▸ WHAT IS NEEDED: When you copy the data, keep every line exactly as written and skip the pictures.

▸ GIVEN RECORDS:
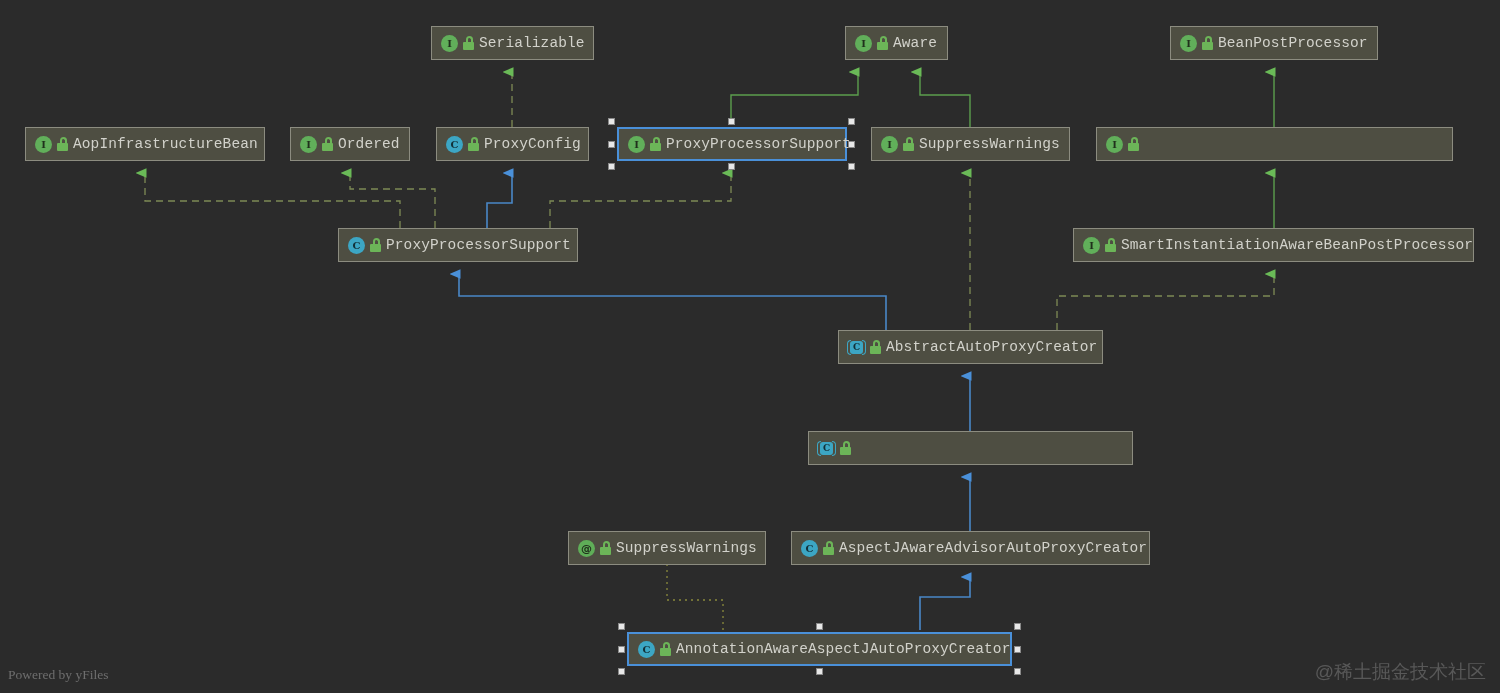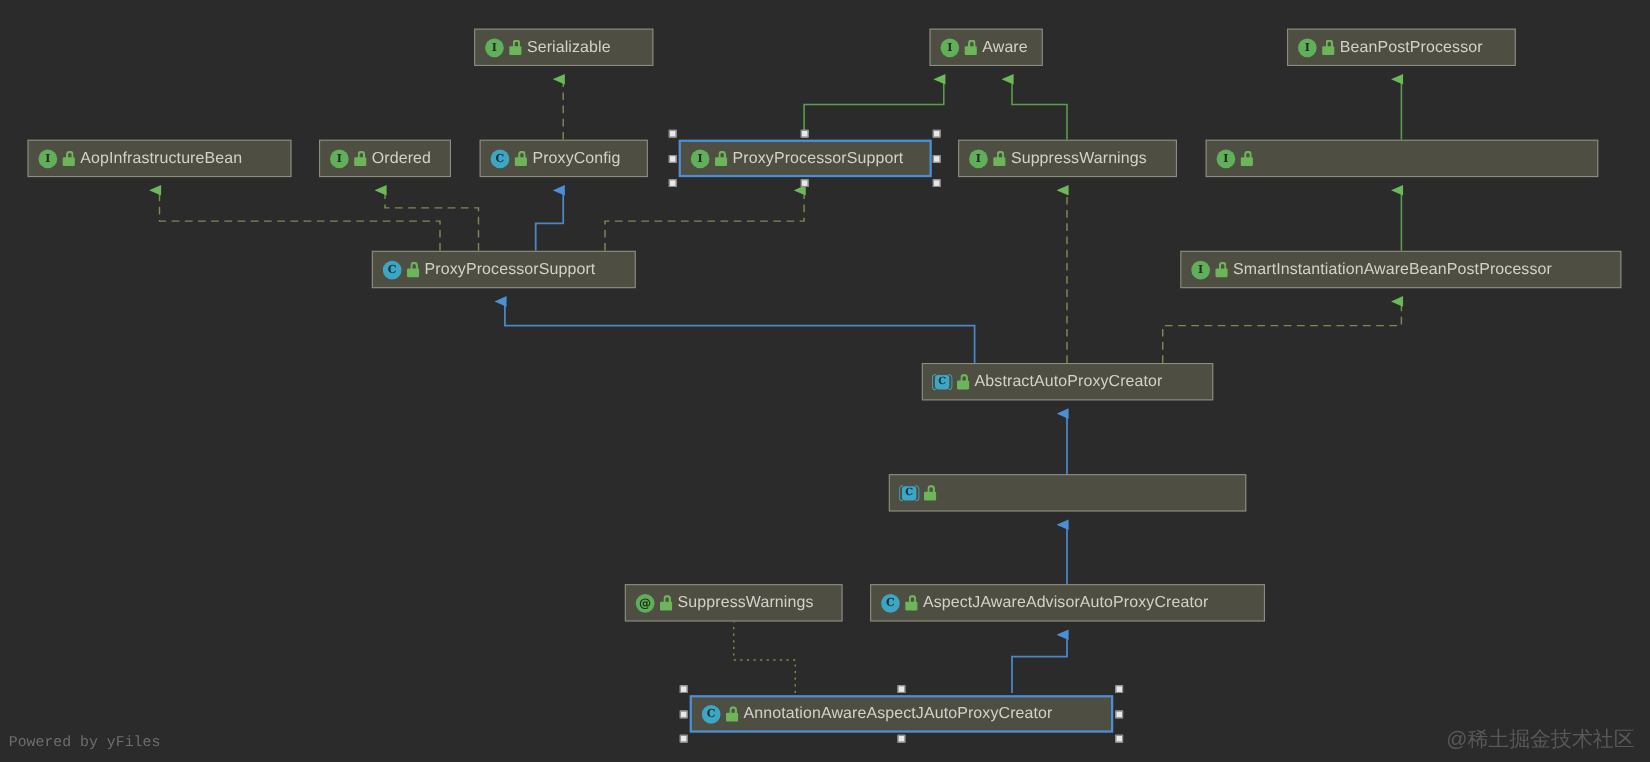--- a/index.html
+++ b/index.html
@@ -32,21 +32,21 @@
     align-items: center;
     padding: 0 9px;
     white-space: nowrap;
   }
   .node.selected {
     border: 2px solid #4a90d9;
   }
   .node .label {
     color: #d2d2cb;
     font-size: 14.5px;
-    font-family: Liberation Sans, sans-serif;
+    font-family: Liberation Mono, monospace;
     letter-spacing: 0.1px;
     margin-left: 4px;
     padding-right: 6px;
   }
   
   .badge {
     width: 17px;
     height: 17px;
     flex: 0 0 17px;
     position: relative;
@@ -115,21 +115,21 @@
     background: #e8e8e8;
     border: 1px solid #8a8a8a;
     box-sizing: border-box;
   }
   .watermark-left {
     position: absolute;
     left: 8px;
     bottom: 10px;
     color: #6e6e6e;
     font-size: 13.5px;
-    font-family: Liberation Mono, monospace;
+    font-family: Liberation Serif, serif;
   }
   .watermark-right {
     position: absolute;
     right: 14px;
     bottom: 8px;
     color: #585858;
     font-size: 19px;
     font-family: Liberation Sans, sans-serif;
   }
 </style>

▸ ANSWER:
--- a/index.html
+++ b/index.html
@@ -32,21 +32,21 @@
     align-items: center;
     padding: 0 9px;
     white-space: nowrap;
   }
   .node.selected {
     border: 2px solid #4a90d9;
   }
   .node .label {
     color: #d2d2cb;
     font-size: 14.5px;
-    font-family: Liberation Sans, sans-serif;
+    font-family: Liberation Mono, monospace;
     letter-spacing: 0.1px;
     margin-left: 4px;
     padding-right: 6px;
   }
   
   .badge {
     width: 17px;
     height: 17px;
     flex: 0 0 17px;
     position: relative;
@@ -115,21 +115,21 @@
     background: #e8e8e8;
     border: 1px solid #8a8a8a;
     box-sizing: border-box;
   }
   .watermark-left {
     position: absolute;
     left: 8px;
     bottom: 10px;
     color: #6e6e6e;
     font-size: 13.5px;
-    font-family: Liberation Mono, monospace;
+    font-family: Liberation Serif, serif;
   }
   .watermark-right {
     position: absolute;
     right: 14px;
     bottom: 8px;
     color: #585858;
     font-size: 19px;
     font-family: Liberation Sans, sans-serif;
   }
 </style>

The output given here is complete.